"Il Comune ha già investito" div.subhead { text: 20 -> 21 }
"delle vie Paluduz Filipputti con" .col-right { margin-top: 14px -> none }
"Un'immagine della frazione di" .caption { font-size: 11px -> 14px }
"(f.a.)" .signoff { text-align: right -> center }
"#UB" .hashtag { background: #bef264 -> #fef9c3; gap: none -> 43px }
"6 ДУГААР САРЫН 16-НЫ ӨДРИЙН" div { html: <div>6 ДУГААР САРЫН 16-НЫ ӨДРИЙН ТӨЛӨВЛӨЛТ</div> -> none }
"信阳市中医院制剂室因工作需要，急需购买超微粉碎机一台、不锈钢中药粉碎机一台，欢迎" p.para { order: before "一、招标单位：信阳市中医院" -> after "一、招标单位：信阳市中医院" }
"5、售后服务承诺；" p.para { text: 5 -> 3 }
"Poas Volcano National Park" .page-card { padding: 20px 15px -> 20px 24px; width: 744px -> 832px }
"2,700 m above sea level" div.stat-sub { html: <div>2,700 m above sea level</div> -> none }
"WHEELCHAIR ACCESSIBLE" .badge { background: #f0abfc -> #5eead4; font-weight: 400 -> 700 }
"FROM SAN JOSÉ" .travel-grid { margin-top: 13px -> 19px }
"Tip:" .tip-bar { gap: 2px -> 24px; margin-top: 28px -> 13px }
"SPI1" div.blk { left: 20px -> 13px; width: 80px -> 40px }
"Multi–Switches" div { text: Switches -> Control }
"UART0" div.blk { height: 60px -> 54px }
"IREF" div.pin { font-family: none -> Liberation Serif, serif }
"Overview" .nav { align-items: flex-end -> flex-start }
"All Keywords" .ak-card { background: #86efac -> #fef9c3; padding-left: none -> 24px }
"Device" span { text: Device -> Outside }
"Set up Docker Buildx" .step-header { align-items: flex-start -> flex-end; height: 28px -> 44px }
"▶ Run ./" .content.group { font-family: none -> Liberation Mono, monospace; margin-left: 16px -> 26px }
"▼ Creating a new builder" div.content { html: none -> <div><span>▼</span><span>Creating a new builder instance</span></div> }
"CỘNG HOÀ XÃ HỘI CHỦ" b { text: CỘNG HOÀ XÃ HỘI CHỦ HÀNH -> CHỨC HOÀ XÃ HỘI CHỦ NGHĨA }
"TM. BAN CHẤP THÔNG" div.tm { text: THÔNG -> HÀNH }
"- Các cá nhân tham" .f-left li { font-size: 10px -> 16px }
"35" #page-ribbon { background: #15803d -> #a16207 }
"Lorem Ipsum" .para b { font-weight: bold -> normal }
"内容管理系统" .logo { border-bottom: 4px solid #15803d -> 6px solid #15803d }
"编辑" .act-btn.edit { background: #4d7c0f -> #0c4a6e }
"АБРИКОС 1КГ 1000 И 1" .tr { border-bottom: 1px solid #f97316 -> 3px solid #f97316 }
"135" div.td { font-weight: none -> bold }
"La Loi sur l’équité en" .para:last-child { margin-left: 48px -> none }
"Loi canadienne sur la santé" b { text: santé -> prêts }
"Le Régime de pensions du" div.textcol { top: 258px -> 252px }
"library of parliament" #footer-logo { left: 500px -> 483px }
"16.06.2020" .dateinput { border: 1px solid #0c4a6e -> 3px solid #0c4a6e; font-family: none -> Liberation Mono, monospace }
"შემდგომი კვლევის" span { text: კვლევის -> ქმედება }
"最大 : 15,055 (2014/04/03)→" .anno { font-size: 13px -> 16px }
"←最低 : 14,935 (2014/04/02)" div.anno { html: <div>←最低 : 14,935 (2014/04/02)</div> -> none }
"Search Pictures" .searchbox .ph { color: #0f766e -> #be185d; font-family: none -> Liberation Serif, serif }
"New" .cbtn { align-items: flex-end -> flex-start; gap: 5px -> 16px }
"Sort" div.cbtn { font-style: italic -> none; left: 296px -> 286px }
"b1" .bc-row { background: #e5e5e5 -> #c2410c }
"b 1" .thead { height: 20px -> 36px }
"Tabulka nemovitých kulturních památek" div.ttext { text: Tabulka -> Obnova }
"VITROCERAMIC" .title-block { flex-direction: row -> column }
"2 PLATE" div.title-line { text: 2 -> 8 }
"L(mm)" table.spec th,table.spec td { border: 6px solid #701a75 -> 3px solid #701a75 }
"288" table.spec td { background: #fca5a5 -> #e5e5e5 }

================

» What this task involves
Return only the lines of the records in which the string "padding" appears.

» Written answer
"Poas Volcano National Park" .page-card { padding: 20px 15px -> 20px 24px; width: 744px -> 832px }
"All Keywords" .ak-card { background: #86efac -> #fef9c3; padding-left: none -> 24px }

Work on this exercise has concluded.